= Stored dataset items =
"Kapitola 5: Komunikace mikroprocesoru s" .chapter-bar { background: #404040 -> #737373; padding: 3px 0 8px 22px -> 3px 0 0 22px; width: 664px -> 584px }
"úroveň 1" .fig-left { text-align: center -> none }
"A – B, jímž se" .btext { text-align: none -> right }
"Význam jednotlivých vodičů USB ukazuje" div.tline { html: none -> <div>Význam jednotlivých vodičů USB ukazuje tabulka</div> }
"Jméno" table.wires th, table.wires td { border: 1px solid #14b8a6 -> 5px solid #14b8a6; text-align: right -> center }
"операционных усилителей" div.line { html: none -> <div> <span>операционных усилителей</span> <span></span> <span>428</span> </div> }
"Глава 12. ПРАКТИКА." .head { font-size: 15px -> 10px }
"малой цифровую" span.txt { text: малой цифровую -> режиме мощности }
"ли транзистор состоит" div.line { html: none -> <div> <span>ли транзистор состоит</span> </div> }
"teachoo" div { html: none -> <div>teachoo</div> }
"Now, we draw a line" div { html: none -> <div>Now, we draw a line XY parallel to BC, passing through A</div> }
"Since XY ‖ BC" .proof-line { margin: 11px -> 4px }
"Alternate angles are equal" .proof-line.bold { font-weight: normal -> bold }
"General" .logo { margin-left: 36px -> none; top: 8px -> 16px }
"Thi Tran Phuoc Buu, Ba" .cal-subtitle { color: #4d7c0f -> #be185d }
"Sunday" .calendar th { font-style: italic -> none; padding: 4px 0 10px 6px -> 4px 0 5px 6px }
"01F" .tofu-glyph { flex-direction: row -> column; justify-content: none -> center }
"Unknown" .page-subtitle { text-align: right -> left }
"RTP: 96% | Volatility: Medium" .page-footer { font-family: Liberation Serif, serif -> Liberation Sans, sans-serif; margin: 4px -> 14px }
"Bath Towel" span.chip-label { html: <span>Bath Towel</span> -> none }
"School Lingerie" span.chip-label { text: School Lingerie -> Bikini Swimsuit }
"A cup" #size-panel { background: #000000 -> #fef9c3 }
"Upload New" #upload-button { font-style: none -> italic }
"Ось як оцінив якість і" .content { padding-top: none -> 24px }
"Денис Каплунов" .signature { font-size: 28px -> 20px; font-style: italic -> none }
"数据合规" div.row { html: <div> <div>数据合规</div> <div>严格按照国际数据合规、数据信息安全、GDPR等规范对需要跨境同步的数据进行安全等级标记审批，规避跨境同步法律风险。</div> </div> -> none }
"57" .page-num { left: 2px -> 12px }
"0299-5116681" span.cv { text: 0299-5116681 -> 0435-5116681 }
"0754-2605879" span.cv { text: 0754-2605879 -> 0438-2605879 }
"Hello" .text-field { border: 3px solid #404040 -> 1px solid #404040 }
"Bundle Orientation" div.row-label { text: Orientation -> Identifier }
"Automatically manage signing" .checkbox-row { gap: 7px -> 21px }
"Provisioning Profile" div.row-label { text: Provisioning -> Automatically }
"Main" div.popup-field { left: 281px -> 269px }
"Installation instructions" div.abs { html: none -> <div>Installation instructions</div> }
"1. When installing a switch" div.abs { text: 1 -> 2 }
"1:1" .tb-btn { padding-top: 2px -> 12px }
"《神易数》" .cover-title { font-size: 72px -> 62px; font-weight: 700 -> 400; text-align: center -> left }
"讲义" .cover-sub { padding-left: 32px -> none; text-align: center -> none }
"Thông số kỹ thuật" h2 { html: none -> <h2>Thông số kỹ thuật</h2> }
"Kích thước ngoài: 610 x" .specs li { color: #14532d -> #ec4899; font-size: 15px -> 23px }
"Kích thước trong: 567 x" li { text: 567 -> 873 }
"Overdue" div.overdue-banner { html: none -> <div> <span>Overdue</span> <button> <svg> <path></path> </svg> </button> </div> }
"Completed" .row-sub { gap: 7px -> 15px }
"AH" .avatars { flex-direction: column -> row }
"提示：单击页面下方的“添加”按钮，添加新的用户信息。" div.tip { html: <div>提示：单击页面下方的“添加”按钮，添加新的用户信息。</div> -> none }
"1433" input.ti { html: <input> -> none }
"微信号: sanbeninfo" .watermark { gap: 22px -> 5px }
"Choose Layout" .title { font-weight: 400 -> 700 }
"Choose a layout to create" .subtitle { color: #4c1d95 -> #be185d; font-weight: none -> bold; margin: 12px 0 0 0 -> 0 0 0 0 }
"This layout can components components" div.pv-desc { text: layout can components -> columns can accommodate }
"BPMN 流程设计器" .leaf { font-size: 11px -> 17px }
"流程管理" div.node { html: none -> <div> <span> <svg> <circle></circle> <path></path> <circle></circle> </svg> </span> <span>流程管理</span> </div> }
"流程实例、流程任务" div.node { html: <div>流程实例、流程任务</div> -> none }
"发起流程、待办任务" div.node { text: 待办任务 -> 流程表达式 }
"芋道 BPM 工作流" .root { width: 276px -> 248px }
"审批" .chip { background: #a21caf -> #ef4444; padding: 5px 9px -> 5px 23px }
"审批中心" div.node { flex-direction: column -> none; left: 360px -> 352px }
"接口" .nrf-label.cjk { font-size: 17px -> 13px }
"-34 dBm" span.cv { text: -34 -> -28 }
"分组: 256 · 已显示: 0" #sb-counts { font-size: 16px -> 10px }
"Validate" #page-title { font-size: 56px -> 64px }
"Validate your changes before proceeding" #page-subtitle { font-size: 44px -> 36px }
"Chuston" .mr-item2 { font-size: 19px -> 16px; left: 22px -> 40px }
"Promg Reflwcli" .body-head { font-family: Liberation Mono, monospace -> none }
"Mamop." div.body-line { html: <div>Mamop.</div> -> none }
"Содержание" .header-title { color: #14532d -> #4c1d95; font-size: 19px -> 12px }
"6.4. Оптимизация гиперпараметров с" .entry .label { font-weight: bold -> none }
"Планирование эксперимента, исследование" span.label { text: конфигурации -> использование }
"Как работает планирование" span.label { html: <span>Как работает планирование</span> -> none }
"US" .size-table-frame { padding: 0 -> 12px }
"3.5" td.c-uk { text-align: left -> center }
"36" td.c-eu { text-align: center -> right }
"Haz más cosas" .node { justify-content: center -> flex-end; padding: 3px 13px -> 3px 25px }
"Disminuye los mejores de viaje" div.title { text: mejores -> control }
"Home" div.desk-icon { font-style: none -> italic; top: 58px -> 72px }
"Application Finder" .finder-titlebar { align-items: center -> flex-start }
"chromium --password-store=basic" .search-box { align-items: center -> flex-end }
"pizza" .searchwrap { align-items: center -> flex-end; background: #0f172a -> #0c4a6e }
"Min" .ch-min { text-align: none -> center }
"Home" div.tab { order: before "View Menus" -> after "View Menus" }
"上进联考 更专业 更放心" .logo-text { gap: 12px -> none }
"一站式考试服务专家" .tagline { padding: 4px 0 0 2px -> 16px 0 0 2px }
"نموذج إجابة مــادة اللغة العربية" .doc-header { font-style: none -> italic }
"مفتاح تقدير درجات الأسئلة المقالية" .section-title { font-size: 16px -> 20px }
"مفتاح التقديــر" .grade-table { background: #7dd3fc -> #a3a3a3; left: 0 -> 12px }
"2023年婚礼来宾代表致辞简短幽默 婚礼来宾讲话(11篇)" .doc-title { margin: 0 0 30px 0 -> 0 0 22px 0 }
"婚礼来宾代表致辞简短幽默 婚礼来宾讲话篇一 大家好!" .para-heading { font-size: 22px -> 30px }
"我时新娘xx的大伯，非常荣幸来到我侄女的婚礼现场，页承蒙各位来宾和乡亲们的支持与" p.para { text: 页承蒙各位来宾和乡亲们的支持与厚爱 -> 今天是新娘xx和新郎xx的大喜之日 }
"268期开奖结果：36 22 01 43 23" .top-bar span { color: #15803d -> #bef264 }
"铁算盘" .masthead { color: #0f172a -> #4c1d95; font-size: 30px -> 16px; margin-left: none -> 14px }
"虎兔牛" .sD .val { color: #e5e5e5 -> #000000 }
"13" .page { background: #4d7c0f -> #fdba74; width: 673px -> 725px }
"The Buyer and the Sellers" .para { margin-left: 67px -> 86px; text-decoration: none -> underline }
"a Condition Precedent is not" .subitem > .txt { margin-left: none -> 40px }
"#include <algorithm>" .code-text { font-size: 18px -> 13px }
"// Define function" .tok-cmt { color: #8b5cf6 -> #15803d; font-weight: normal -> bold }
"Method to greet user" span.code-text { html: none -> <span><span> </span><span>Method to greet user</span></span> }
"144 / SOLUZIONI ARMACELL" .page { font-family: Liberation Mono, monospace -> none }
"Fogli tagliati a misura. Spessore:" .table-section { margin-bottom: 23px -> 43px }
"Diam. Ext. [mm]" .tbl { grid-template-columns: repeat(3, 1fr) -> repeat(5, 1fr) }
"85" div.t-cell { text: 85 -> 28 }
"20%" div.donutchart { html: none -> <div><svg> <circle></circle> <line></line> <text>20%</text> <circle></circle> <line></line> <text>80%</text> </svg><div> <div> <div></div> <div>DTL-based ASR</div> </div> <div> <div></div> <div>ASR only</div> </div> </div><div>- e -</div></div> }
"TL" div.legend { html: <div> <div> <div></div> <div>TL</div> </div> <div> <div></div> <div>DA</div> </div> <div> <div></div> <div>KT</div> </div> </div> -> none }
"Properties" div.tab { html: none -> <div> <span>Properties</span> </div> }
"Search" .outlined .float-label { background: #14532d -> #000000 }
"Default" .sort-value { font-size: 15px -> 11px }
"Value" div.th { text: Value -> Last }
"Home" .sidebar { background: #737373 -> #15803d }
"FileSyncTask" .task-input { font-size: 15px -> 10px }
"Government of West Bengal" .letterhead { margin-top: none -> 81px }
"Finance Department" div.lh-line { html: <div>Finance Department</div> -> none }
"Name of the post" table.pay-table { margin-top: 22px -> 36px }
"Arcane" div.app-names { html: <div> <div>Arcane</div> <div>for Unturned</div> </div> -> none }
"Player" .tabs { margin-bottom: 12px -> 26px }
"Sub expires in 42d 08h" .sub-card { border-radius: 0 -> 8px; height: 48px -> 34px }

= Your task =
Your answer must be the lines from the one with "-> <div> <span>Properties</span>" through the last line of the data, repeated exactly and with nothing else.

= Result of this task =
"Properties" div.tab { html: none -> <div> <span>Properties</span> </div> }
"Search" .outlined .float-label { background: #14532d -> #000000 }
"Default" .sort-value { font-size: 15px -> 11px }
"Value" div.th { text: Value -> Last }
"Home" .sidebar { background: #737373 -> #15803d }
"FileSyncTask" .task-input { font-size: 15px -> 10px }
"Government of West Bengal" .letterhead { margin-top: none -> 81px }
"Finance Department" div.lh-line { html: <div>Finance Department</div> -> none }
"Name of the post" table.pay-table { margin-top: 22px -> 36px }
"Arcane" div.app-names { html: <div> <div>Arcane</div> <div>for Unturned</div> </div> -> none }
"Player" .tabs { margin-bottom: 12px -> 26px }
"Sub expires in 42d 08h" .sub-card { border-radius: 0 -> 8px; height: 48px -> 34px }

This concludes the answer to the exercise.